• **Work order**:
Only one stretch of the data is wanted: the line containing "shipping: 4.00 -> 5.94", the line containing "total: 466.96 -> 466.21", and every line between them, copied exactly.

[Edit difference data]
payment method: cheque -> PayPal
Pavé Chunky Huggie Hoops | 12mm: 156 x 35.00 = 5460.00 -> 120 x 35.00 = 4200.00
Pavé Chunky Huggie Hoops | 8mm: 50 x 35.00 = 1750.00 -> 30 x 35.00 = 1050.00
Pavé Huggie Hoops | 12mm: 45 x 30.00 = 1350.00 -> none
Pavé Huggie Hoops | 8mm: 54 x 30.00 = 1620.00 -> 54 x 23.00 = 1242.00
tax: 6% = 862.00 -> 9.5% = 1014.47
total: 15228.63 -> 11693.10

---

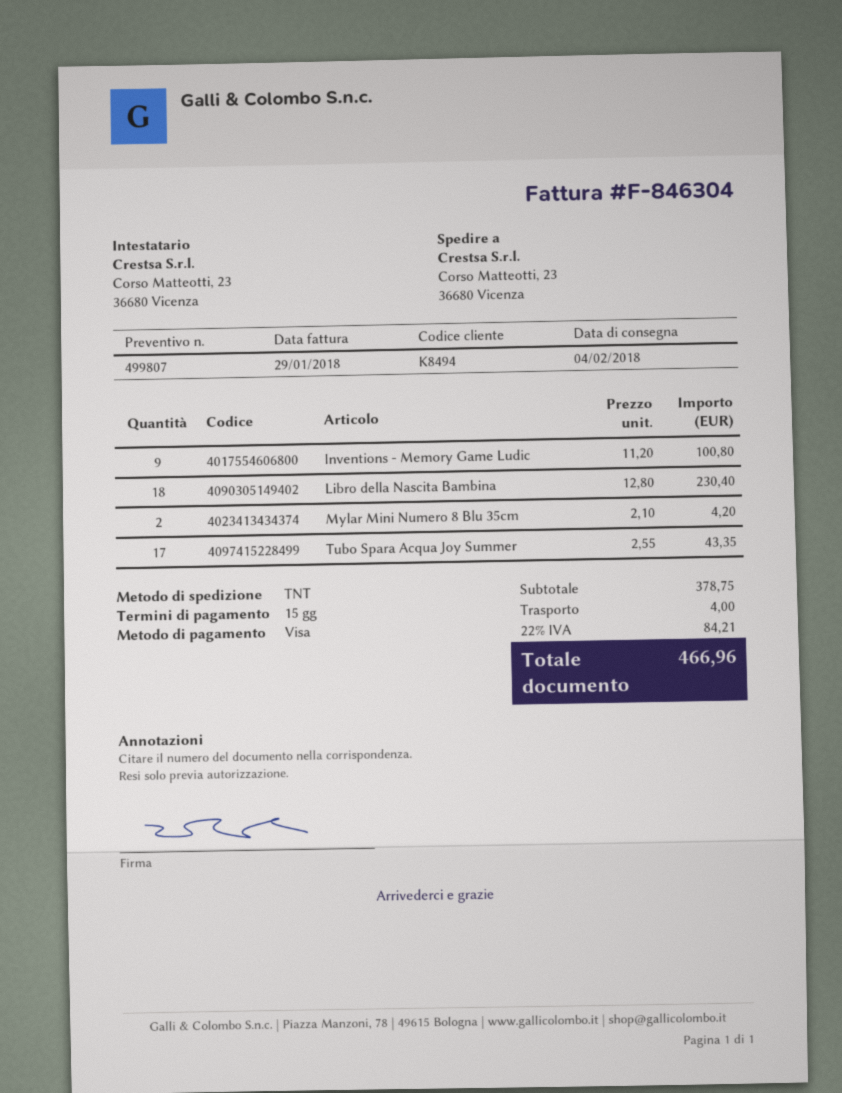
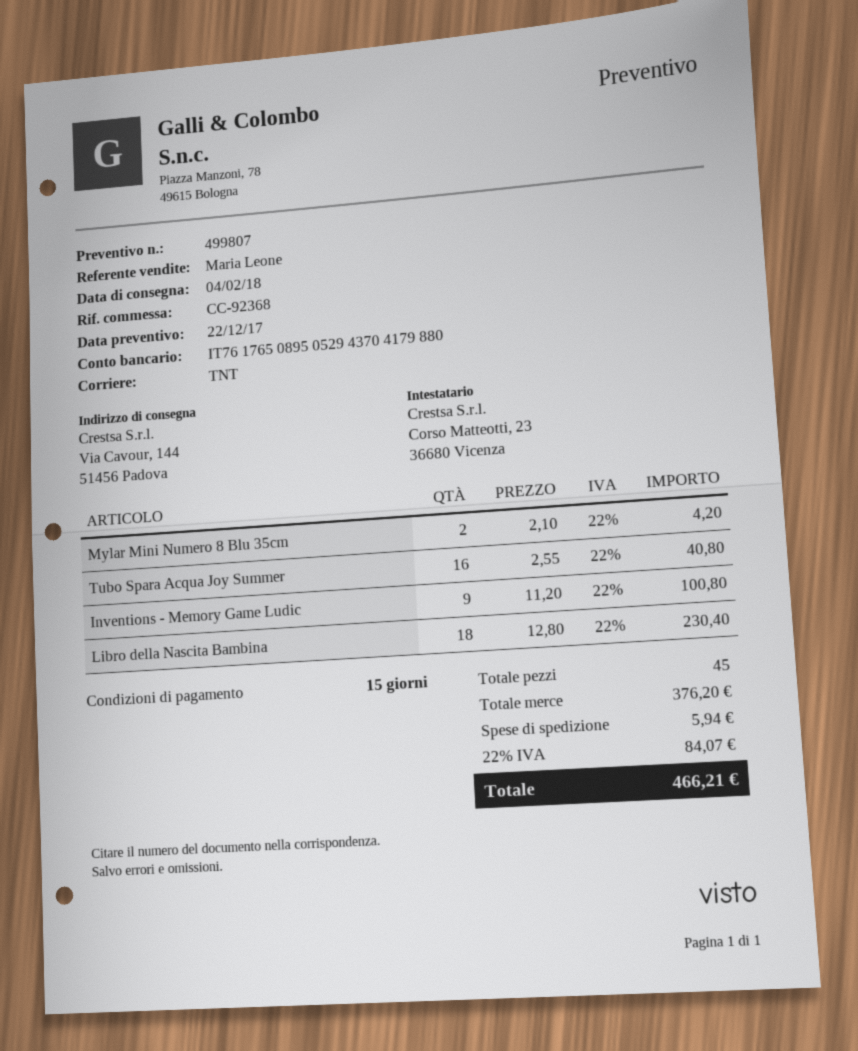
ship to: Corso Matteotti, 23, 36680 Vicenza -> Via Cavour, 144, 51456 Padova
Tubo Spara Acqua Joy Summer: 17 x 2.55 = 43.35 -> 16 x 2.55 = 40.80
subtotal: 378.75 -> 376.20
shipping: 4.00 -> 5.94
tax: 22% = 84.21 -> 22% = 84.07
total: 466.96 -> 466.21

• **Solution to the exercise**:
shipping: 4.00 -> 5.94
tax: 22% = 84.21 -> 22% = 84.07
total: 466.96 -> 466.21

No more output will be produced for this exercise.